Directions: Please print the entries below exactly, from the line with "(815, 120) none" through the line with "(188, 530) none", including both of those lines and leaving out all others.

Data:
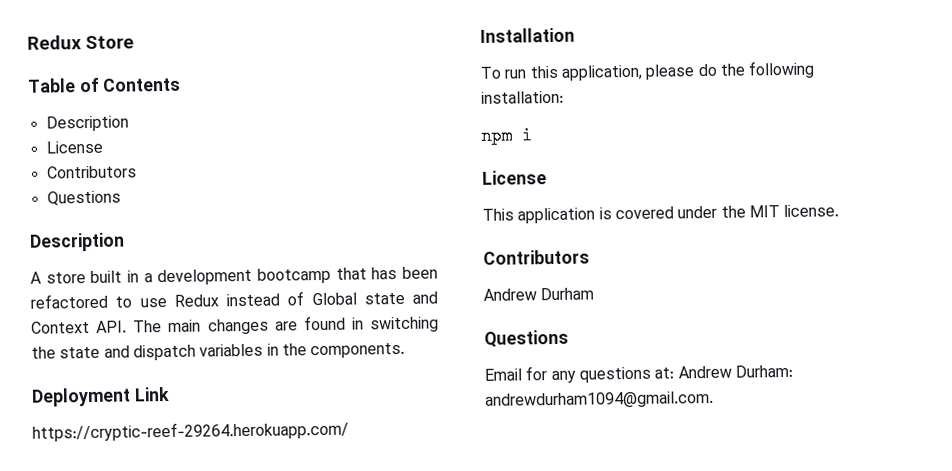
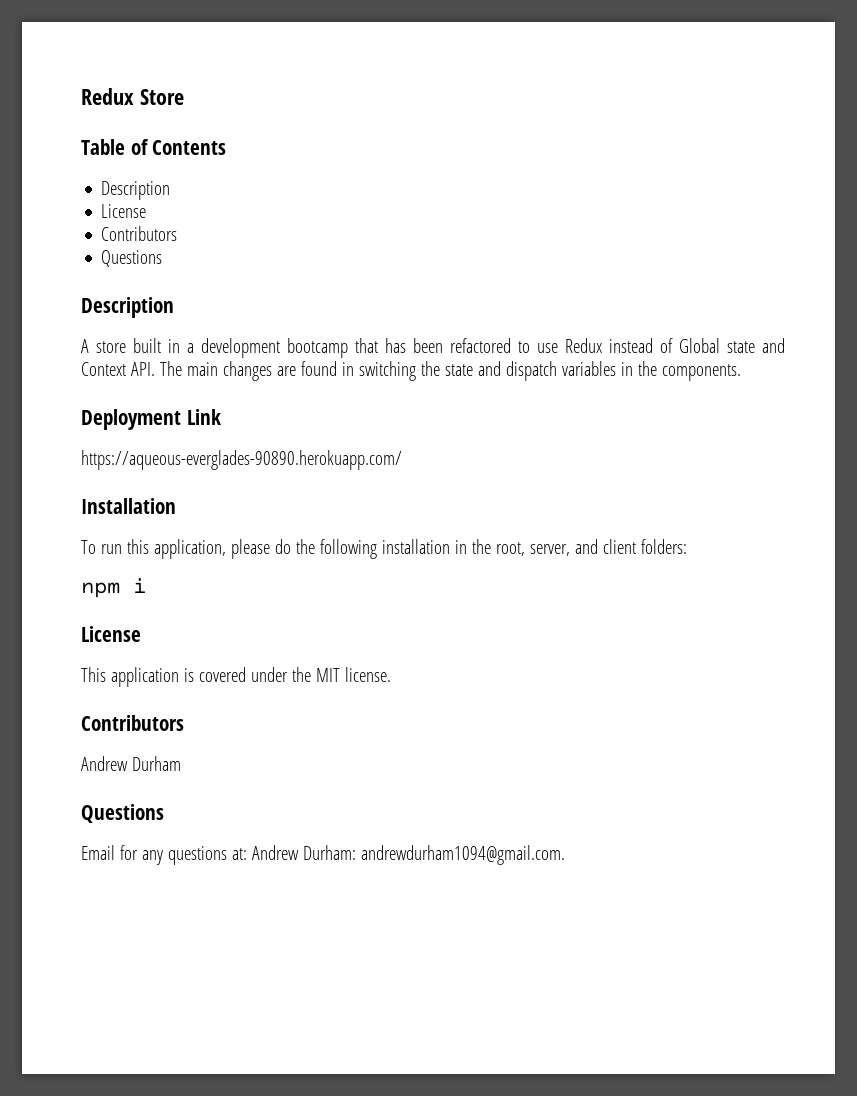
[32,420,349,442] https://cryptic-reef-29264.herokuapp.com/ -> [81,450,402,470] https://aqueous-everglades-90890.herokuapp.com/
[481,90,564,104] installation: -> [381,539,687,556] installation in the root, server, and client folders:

==

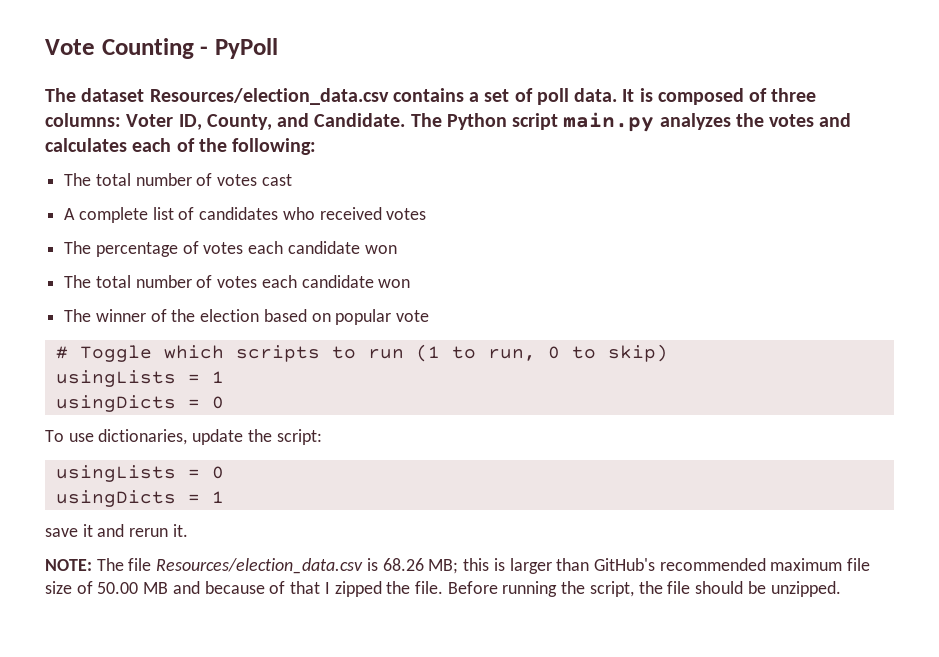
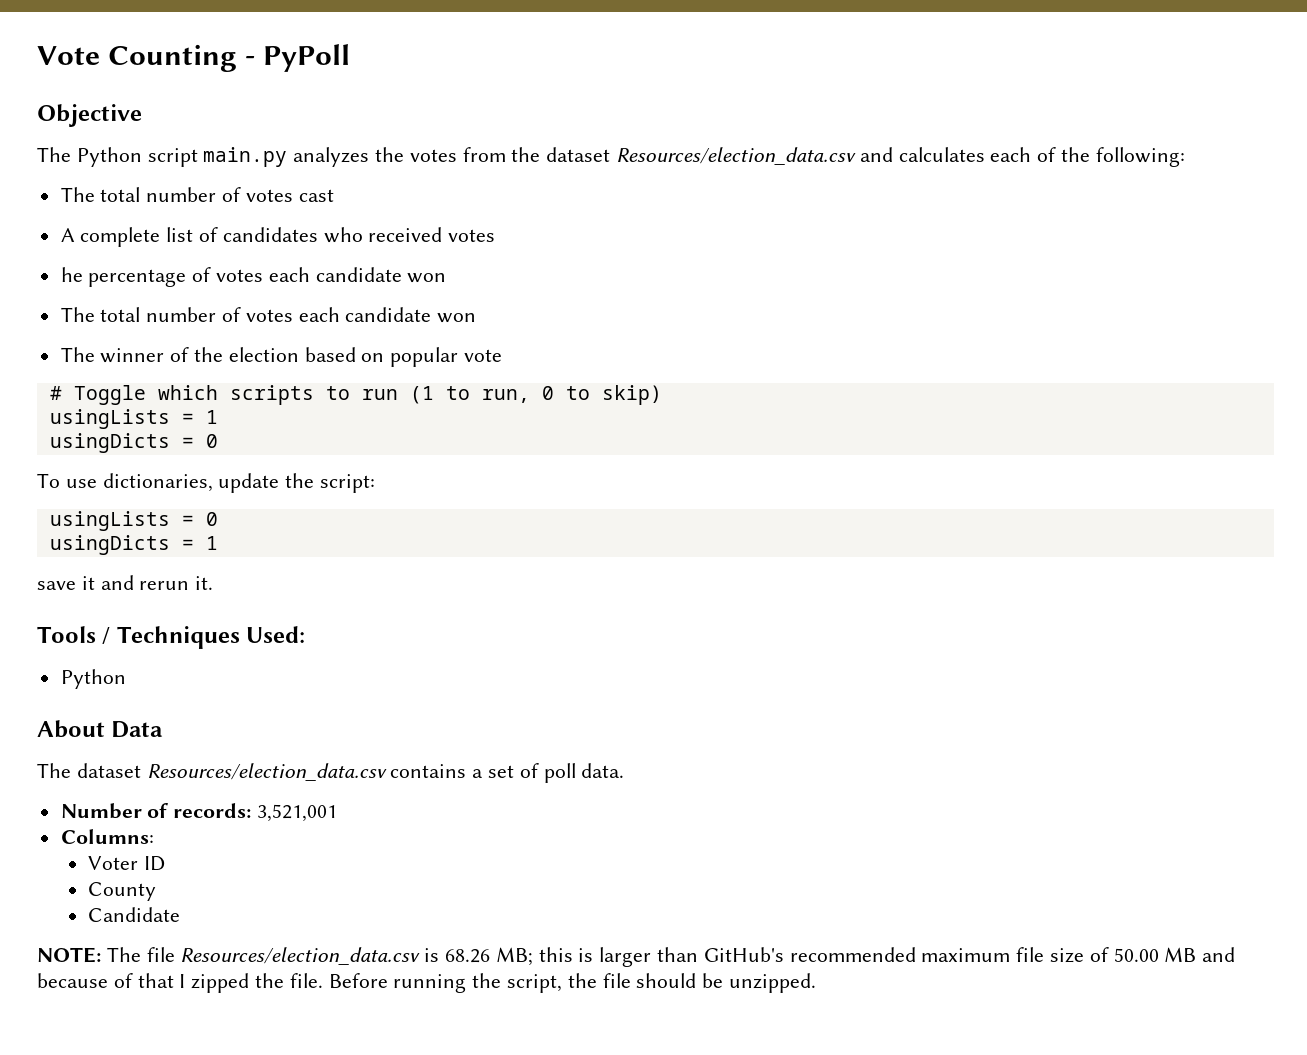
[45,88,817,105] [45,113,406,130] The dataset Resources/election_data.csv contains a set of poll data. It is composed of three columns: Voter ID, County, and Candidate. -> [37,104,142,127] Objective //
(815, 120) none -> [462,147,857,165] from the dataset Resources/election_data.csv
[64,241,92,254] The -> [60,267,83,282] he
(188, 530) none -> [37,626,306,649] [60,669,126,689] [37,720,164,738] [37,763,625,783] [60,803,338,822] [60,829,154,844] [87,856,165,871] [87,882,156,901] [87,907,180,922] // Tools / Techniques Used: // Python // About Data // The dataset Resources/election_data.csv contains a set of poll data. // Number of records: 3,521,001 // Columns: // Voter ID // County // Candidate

Exercise answer:
(815, 120) none -> [462,147,857,165] from the dataset Resources/election_data.csv
[64,241,92,254] The -> [60,267,83,282] he
(188, 530) none -> [37,626,306,649] [60,669,126,689] [37,720,164,738] [37,763,625,783] [60,803,338,822] [60,829,154,844] [87,856,165,871] [87,882,156,901] [87,907,180,922] // Tools / Techniques Used: // Python // About Data // The dataset Resources/election_data.csv contains a set of poll data. // Number of records: 3,521,001 // Columns: // Voter ID // County // Candidate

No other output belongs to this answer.